─── Data ───

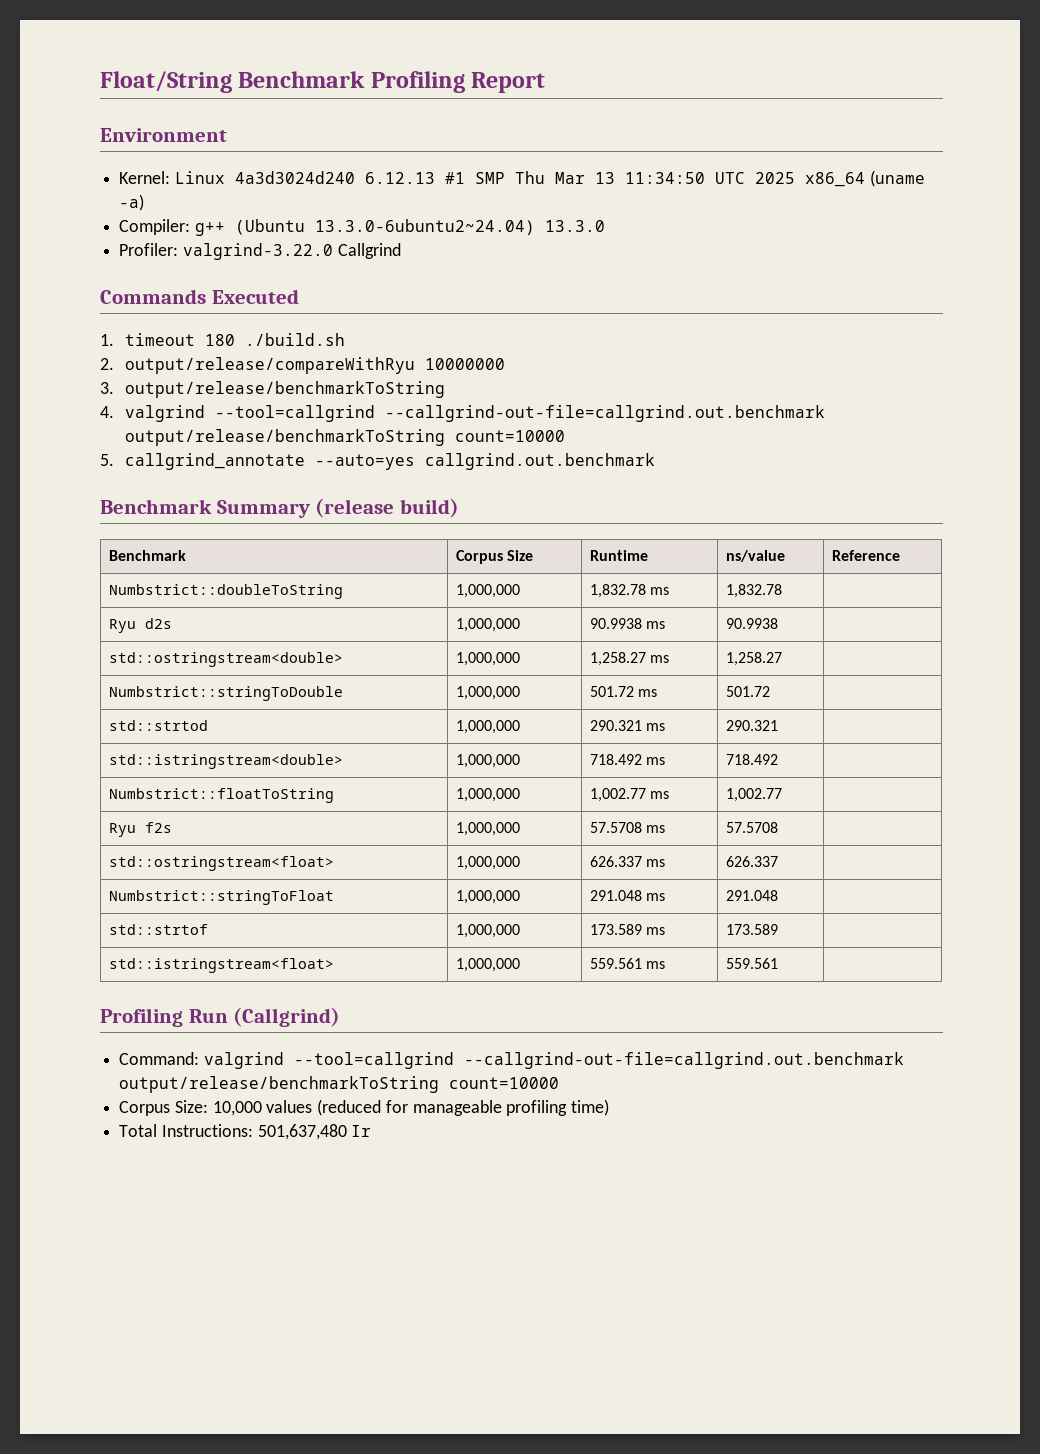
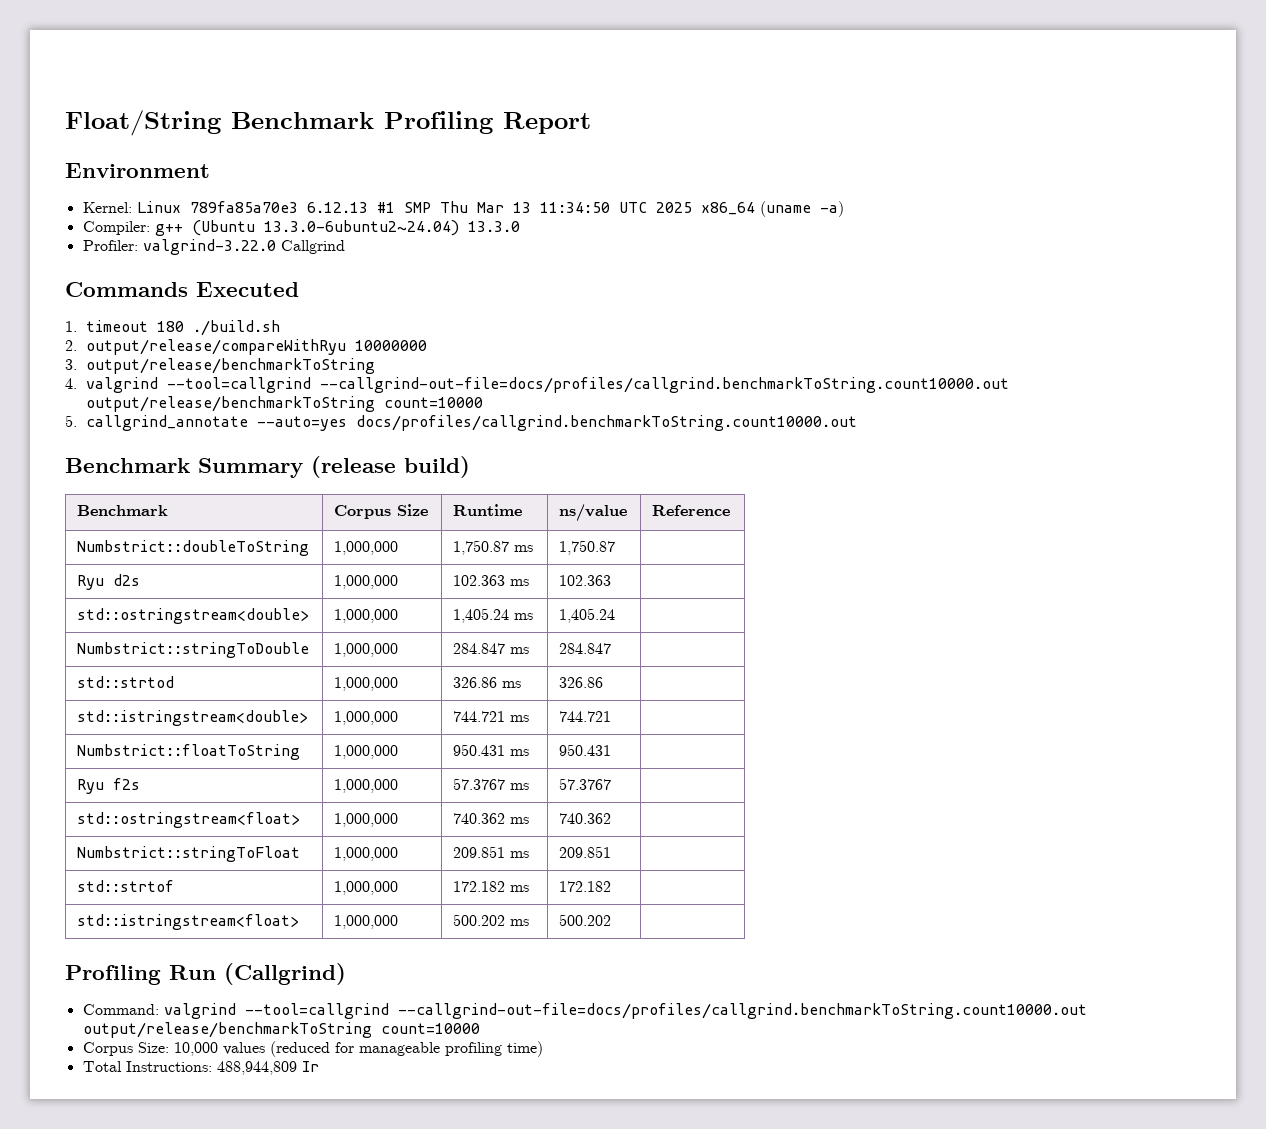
- Kernel: Linux 4a3d3024d240 6.12.13 #1 SMP Thu Mar 13 11:34:50 UTC 2025 x86_64 (uname -a)
+ Kernel: Linux 789fa85a70e3 6.12.13 #1 SMP Thu Mar 13 11:34:50 UTC 2025 x86_64 (uname -a)
- 4. valgrind --tool=callgrind --callgrind-out-file=callgrind.out.benchmark output/release/benchmarkToString count=10000
+ 4. valgrind --tool=callgrind --callgrind-out-file=docs/profiles/callgrind.benchmarkToString.count10000.out output/release/benchmarkToString count=10000
- 5. callgrind_annotate --auto=yes callgrind.out.benchmark
+ 5. callgrind_annotate --auto=yes docs/profiles/callgrind.benchmarkToString.count10000.out
- Numbstrict::doubleToString | 1,000,000 | 1,832.78 ms | 1,832.78 |
+ Numbstrict::doubleToString | 1,000,000 | 1,750.87 ms | 1,750.87 |
- Ryu d2s | 1,000,000 | 90.9938 ms | 90.9938 |
+ Ryu d2s | 1,000,000 | 102.363 ms | 102.363 |
- std::ostringstream<double> | 1,000,000 | 1,258.27 ms | 1,258.27 |
+ std::ostringstream<double> | 1,000,000 | 1,405.24 ms | 1,405.24 |
- Numbstrict::stringToDouble | 1,000,000 | 501.72 ms | 501.72 |
+ Numbstrict::stringToDouble | 1,000,000 | 284.847 ms | 284.847 |
- std::strtod | 1,000,000 | 290.321 ms | 290.321 |
+ std::strtod | 1,000,000 | 326.86 ms | 326.86 |
- std::istringstream<double> | 1,000,000 | 718.492 ms | 718.492 |
+ std::istringstream<double> | 1,000,000 | 744.721 ms | 744.721 |
- Numbstrict::floatToString | 1,000,000 | 1,002.77 ms | 1,002.77 |
+ Numbstrict::floatToString | 1,000,000 | 950.431 ms | 950.431 |
- Ryu f2s | 1,000,000 | 57.5708 ms | 57.5708 |
+ Ryu f2s | 1,000,000 | 57.3767 ms | 57.3767 |
- std::ostringstream<float> | 1,000,000 | 626.337 ms | 626.337 |
+ std::ostringstream<float> | 1,000,000 | 740.362 ms | 740.362 |
- Numbstrict::stringToFloat | 1,000,000 | 291.048 ms | 291.048 |
+ Numbstrict::stringToFloat | 1,000,000 | 209.851 ms | 209.851 |
- std::strtof | 1,000,000 | 173.589 ms | 173.589 |
+ std::strtof | 1,000,000 | 172.182 ms | 172.182 |
- std::istringstream<float> | 1,000,000 | 559.561 ms | 559.561 |
+ std::istringstream<float> | 1,000,000 | 500.202 ms | 500.202 |
- Command: valgrind --tool=callgrind --callgrind-out-file=callgrind.out.benchmark output/release/benchmarkToString count=10000
+ Command: valgrind --tool=callgrind --callgrind-out-file=docs/profiles/callgrind.benchmarkToString.count10000.out output/release/benchmarkToString count=10000
- Total Instructions: 501,637,480 Ir
+ Total Instructions: 488,944,809 Ir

───

## Your task
If a line in the entries above has the word "Total", copy it.

## Answer for this exercise
- Total Instructions: 501,637,480 Ir
+ Total Instructions: 488,944,809 Ir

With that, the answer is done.